In other words, the other two options seem to answer the question "when is this cell lazy?" Well, an :always cell is always lazy -- it's not recalculated until and unless you ask for it. An :until-asked cell is lazy until you query it once, then it's non-lazy from then on.
"once-asked" seems to answer a *different* question, "when is this cell evaluated?" It's evaluated once, when created, and then only when queried.
Is there any single "question" that all three answer, or are they just inconsistent?
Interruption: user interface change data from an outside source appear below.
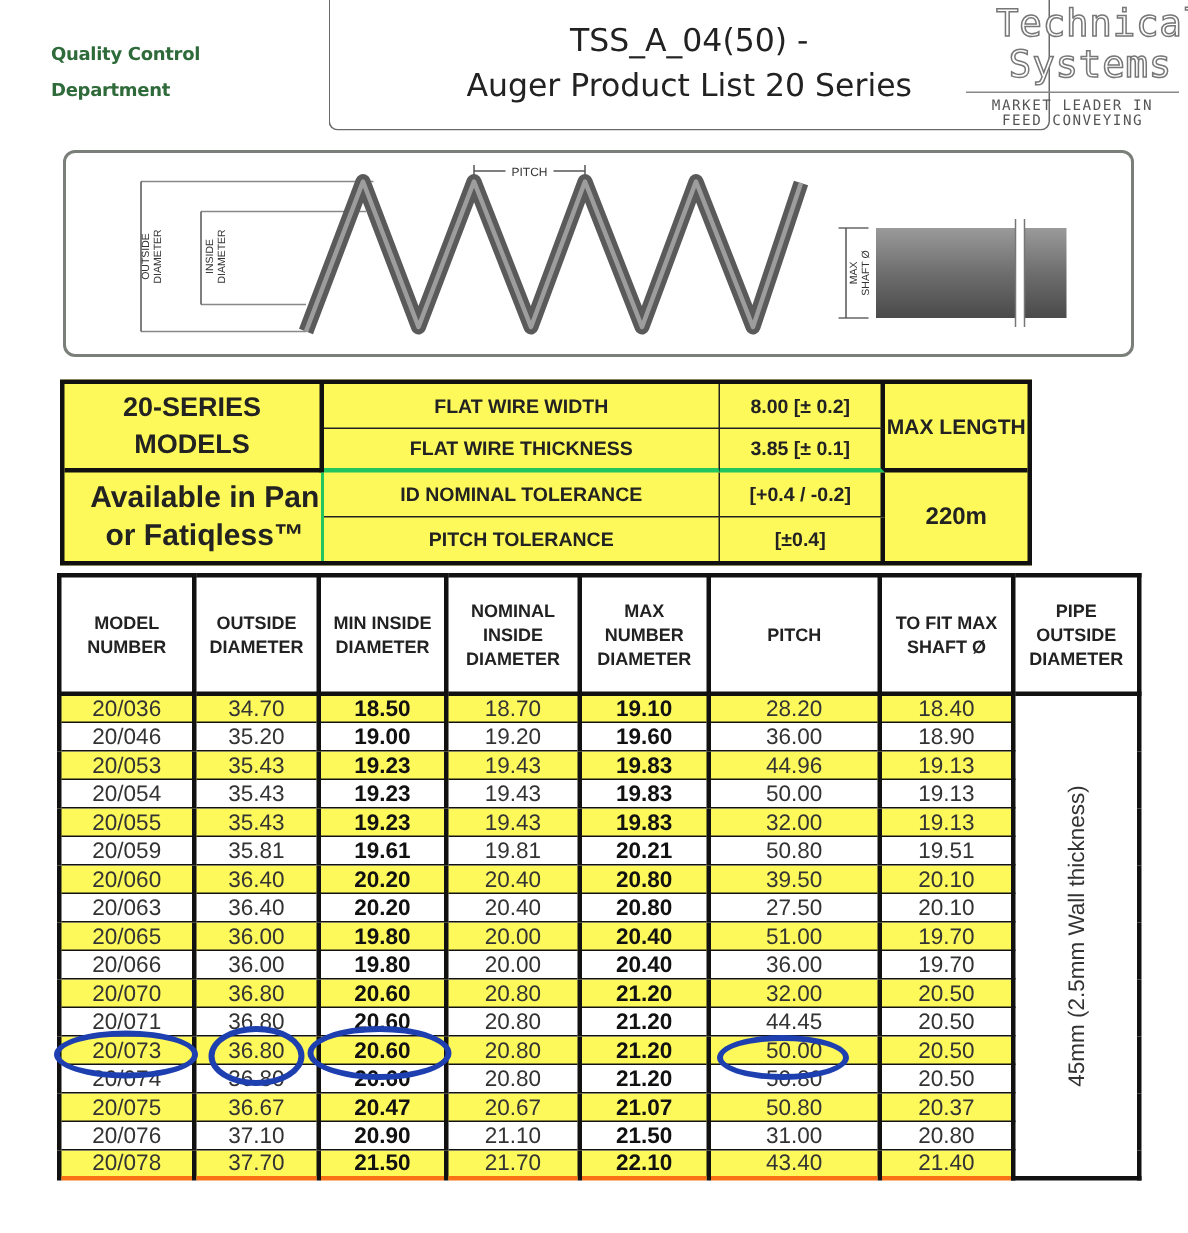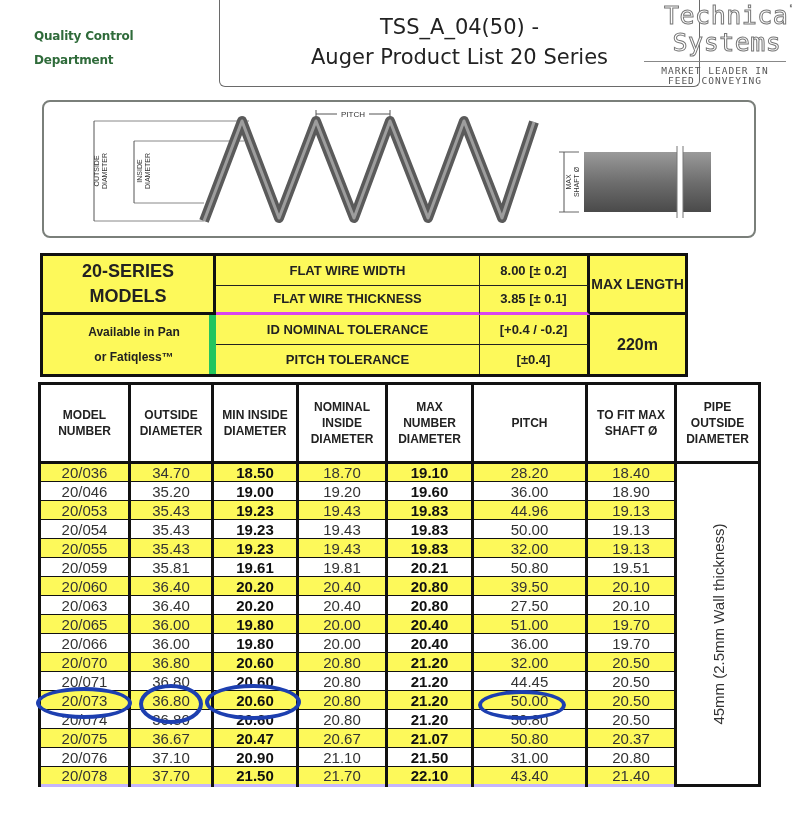--- a/index.html
+++ b/index.html
@@ -55,7 +55,7 @@
     .spec .val { font-size: 13px; border-right: 3px solid #111; }
     .spec .maxlen { grid-column: 4; grid-row: 1 / 3; font-size: 14px; border-right: none; border-bottom: 3px solid #111;}
     .spec .maxval { grid-column: 4; grid-row: 3 / 5; font-size: 16px; border-right: none; border-bottom: none;}
-    .spec .row2 { border-bottom: 3px solid #d946ef; }
+    .spec .row2 { border-bottom: 3px solid #22c55e; }
     .spec .row4 { border-bottom: none; }
 
     

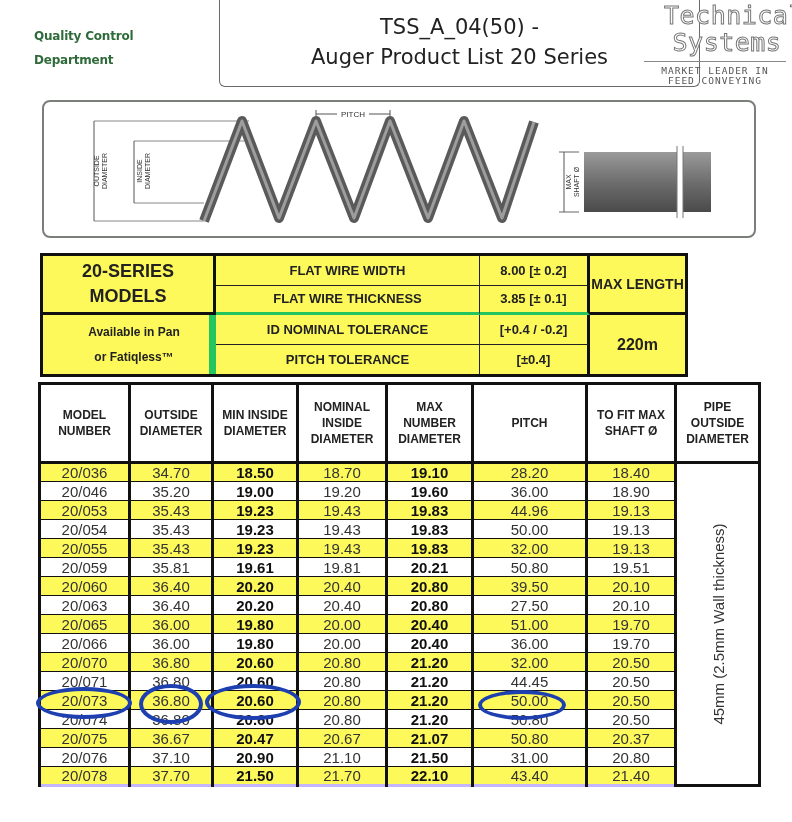--- a/index.html
+++ b/index.html
@@ -50,7 +50,7 @@
       border-right: 1.5px solid #222; border-bottom: 1.5px solid #222;
     }
     .spec .models { grid-column: 1; grid-row: 1 / 3; font-size: 18px; line-height: 25px; border-right: 3px solid #111; border-bottom: 3px solid #111;}
-    .spec .avail { grid-column: 1; grid-row: 3 / 5; font-size: 12px; line-height: 25px; border-right: 7px solid #22c55e; border-bottom: none; padding-left: 16px;}
+    .spec .avail { grid-column: 1; grid-row: 3 / 5; font-size: 20px; line-height: 25px; border-right: 2px solid #22c55e; border-bottom: none; padding-left: 16px;}
     .spec .lbl { font-size: 13px; }
     .spec .val { font-size: 13px; border-right: 3px solid #111; }
     .spec .maxlen { grid-column: 4; grid-row: 1 / 3; font-size: 14px; border-right: none; border-bottom: 3px solid #111;}

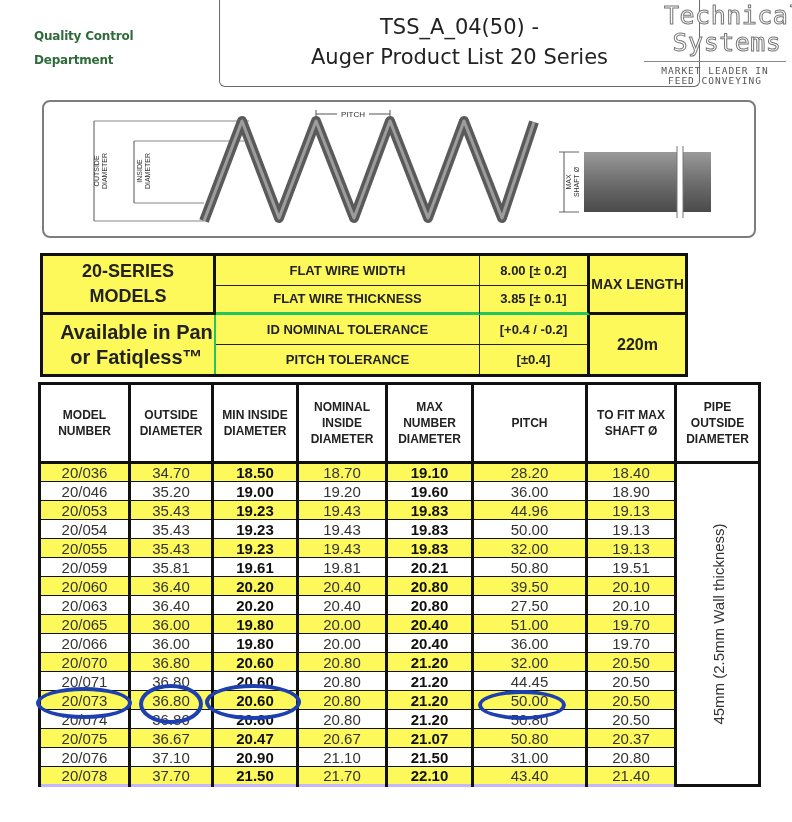--- a/index.html
+++ b/index.html
@@ -61,7 +61,7 @@
     
     .tbl {
       position: absolute; left: 38px; top: 382px; width: 720px;
-      border: 3px solid #c4b5fd; border-collapse: collapse; table-layout: fixed;
+      border: 3px solid #f97316; border-collapse: collapse; table-layout: fixed;
     }
     .tbl th {
       background: #fff; font-size: 12px; font-weight: bold; color: #222;

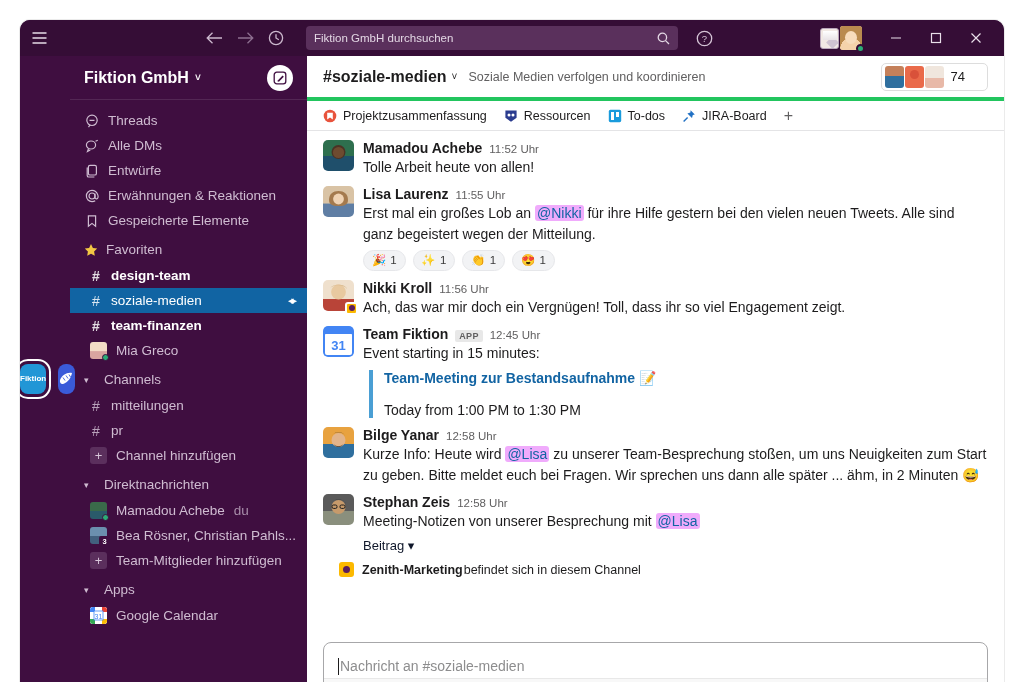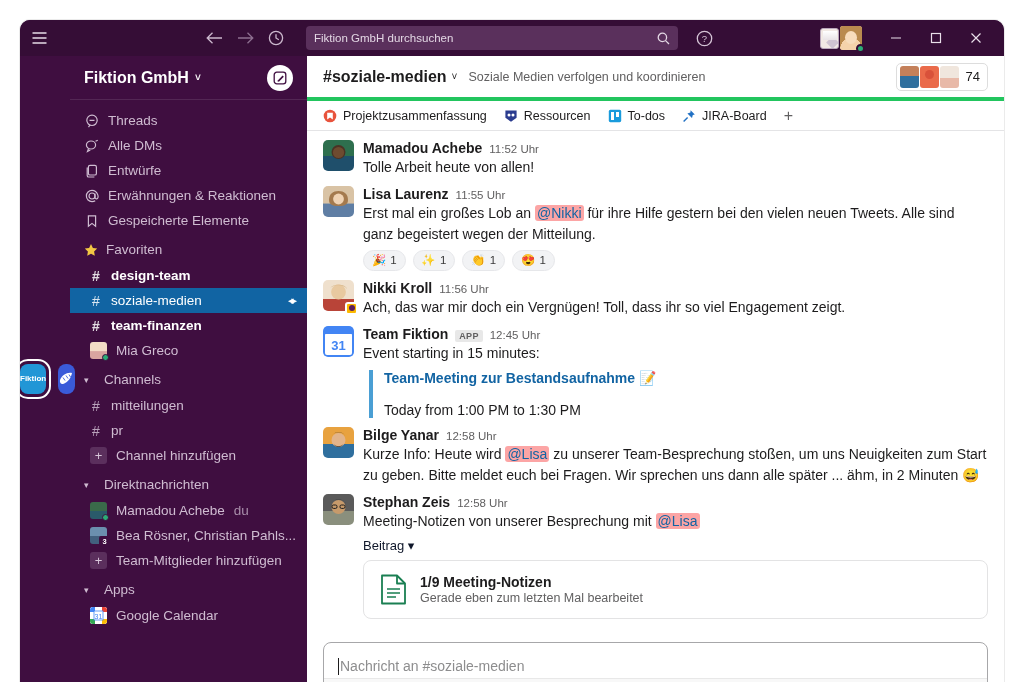--- a/index.html
+++ b/index.html
@@ -179,7 +179,7 @@
   .ch-topic { font-size: 12.5px; color: #616061; cursor: pointer; }
   .members {
     margin-left: auto; display: flex; align-items: center; gap: 6px;
-    border: 1px solid #ddd; border-radius: 5px; padding: 2px 7px 2px 3px; cursor: pointer;
+    border: 1px solid #ddd; border-radius: 5px; padding: 2px 22px 2px 3px; cursor: pointer;
   }
   .mem-stack { display: flex; }
   .mem {

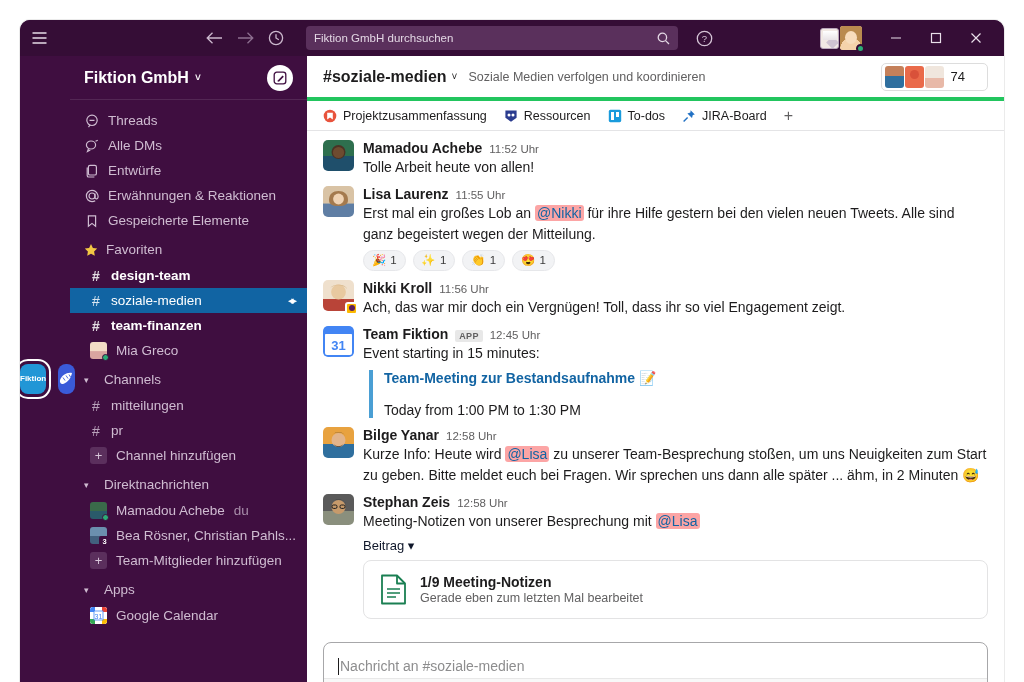--- a/index.html
+++ b/index.html
@@ -227,7 +227,7 @@
   }
   .mtime { font-size: 11.5px; color: #616061; cursor: pointer; }
   .mtext { font-size: 14px; color: #1d1c1d; line-height: 1.45; margin-top: 1px; }
-  .mention { background: #fca5a5; color: #1264a3; border-radius: 3px; padding: 0 2px; cursor: pointer; }
+  .mention { background: #f0abfc; color: #1264a3; border-radius: 3px; padding: 0 2px; cursor: pointer; }
   .reactions { display: flex; gap: 7px; margin-top: 6px; }
   .rpill {
     background: #f2f3f5; border: 1px solid #e6e7ea; border-radius: 11px;

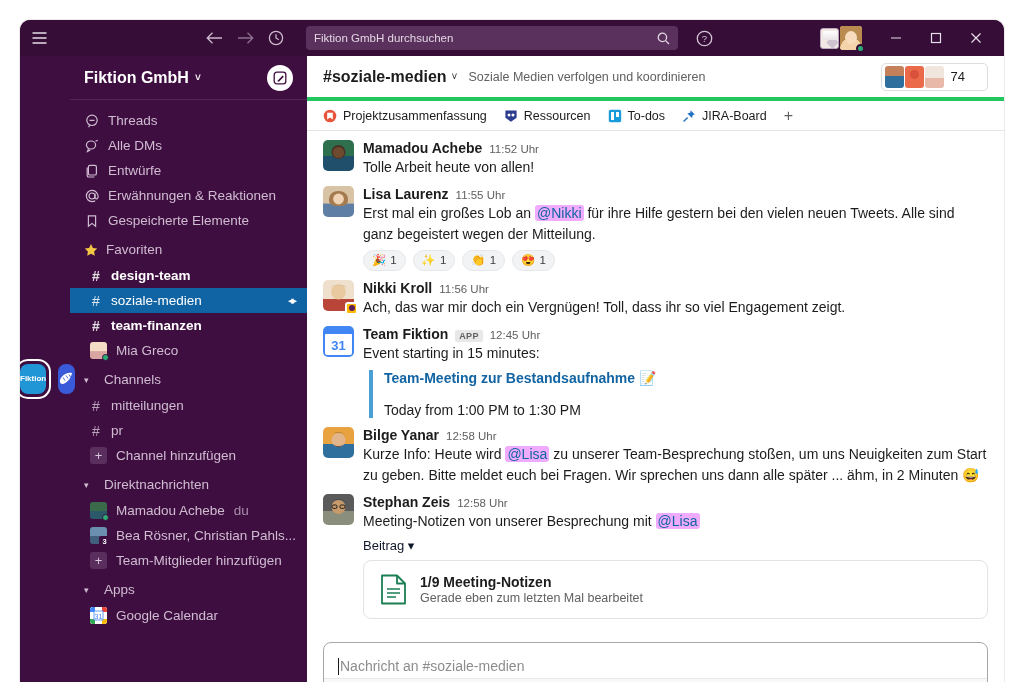--- a/index.html
+++ b/index.html
@@ -719,19 +719,6 @@
               <span>Meeting-Notizen von unserer Besprechung mit </span><span class="mention">@Lisa</span>
             </div>
             <div class="beitrag">Beitrag ▾</div>
-            <div class="filecard">
-              <span class="docico">
-                <svg width="27" height="31" viewBox="0 0 27 31">
-                    <path d="M2 1.5h15l8 8v20H2z" fill="none" stroke="#1a7f52" stroke-width="1.8" stroke-linejoin="round"></path>
-                    <path d="M17 1.5v8h8" fill="none" stroke="#1a7f52" stroke-width="1.8" stroke-linejoin="round"></path>
-                    <path d="M7 15h13M7 19h13M7 23h9" stroke="#1a7f52" stroke-width="1.6"></path>
-                  </svg>
-              </span>
-              <span>
-                <span class="ftitle" style="display:block;">1/9 Meeting-Notizen</span>
-                <span class="fsub" style="display:block;">Gerade eben zum letzten Mal bearbeitet</span>
-              </span>
-            </div>
           </div>
         </div>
Once-asked would be "un-lazy until you query it once" (ie, consistent) but it also looks to be vestigial: all code seems to treat it the same as always.
If I missed it in my brief scan of the code, it would have to do with model instance initialization. Normal cells get evaluated and observed very soon after initialize-instance, during md-awaken. An always lazy cell just sits there until someone actually reads the corresponding slot-value, then resumses sitting and not reacting to dependencies. An until-asked cell likewise just sits there until the slot is read, but then recalculates when any dependency changes. A once-asked cell would calculate during md-awaken but then be lazy ever after.
So there may be a gap in the code or maybe I missed it. Lazy stuff does not get a lot of use so it is possible there is a hole there.